--- Problem ---
Once the pictures are set aside, output all the records exactly.

========================================

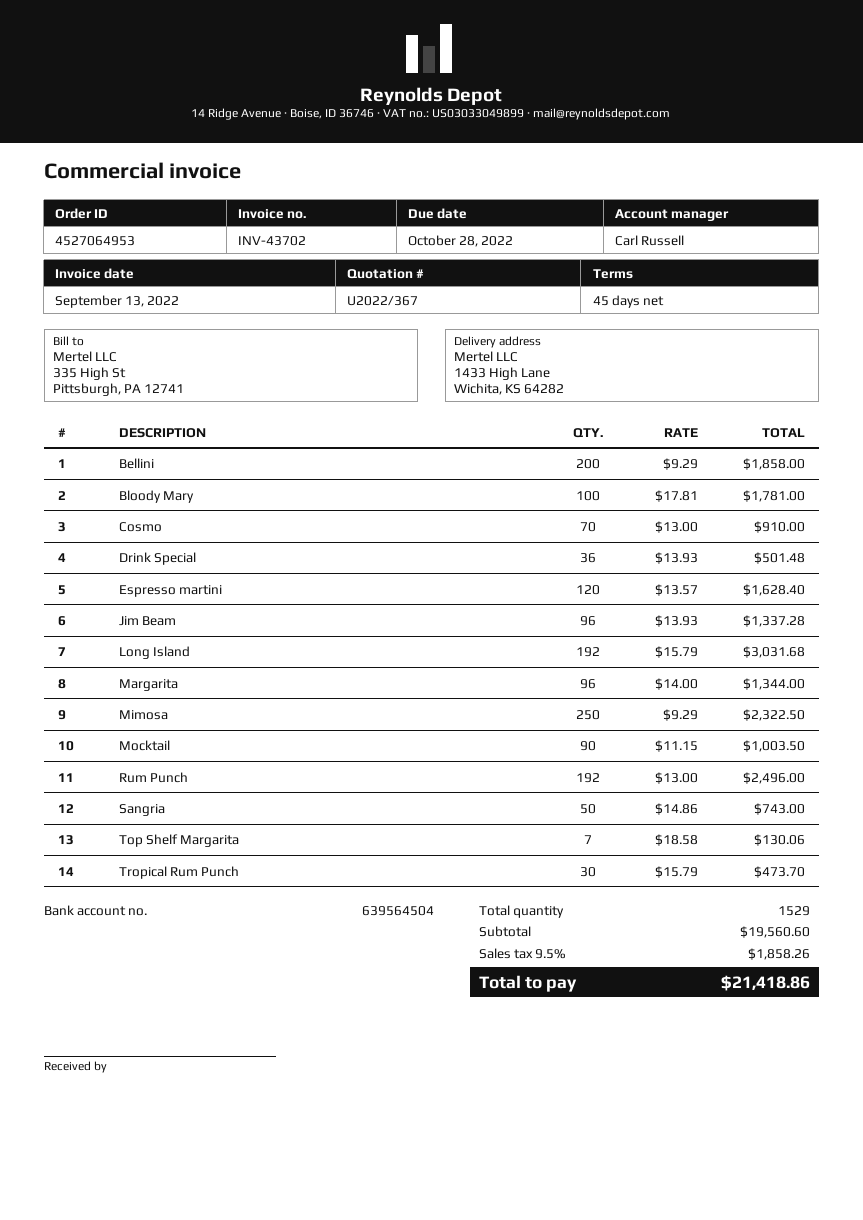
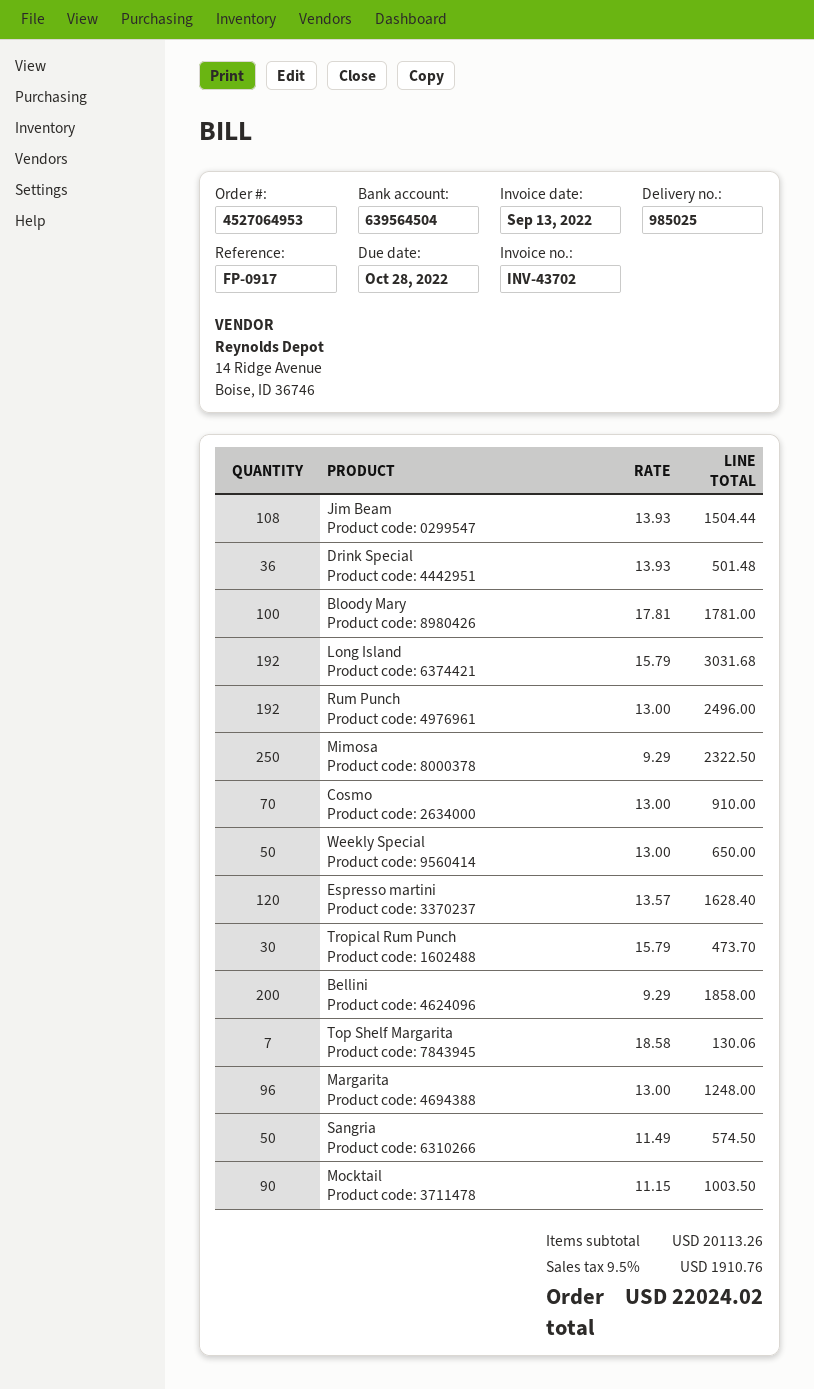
Jim Beam: 96 x 13.93 = 1337.28 -> 108 x 13.93 = 1504.44
Margarita: 96 x 14.00 = 1344.00 -> 96 x 13.00 = 1248.00
Sangria: 50 x 14.86 = 743.00 -> 50 x 11.49 = 574.50
Weekly Special: none -> 50 x 13.00 = 650.00
subtotal: 19560.60 -> 20113.26
tax: 9.5% = 1858.26 -> 9.5% = 1910.76
total: 21418.86 -> 22024.02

========================================

--- Solved exercise ---
Jim Beam: 96 x 13.93 = 1337.28 -> 108 x 13.93 = 1504.44
Margarita: 96 x 14.00 = 1344.00 -> 96 x 13.00 = 1248.00
Sangria: 50 x 14.86 = 743.00 -> 50 x 11.49 = 574.50
Weekly Special: none -> 50 x 13.00 = 650.00
subtotal: 19560.60 -> 20113.26
tax: 9.5% = 1858.26 -> 9.5% = 1910.76
total: 21418.86 -> 22024.02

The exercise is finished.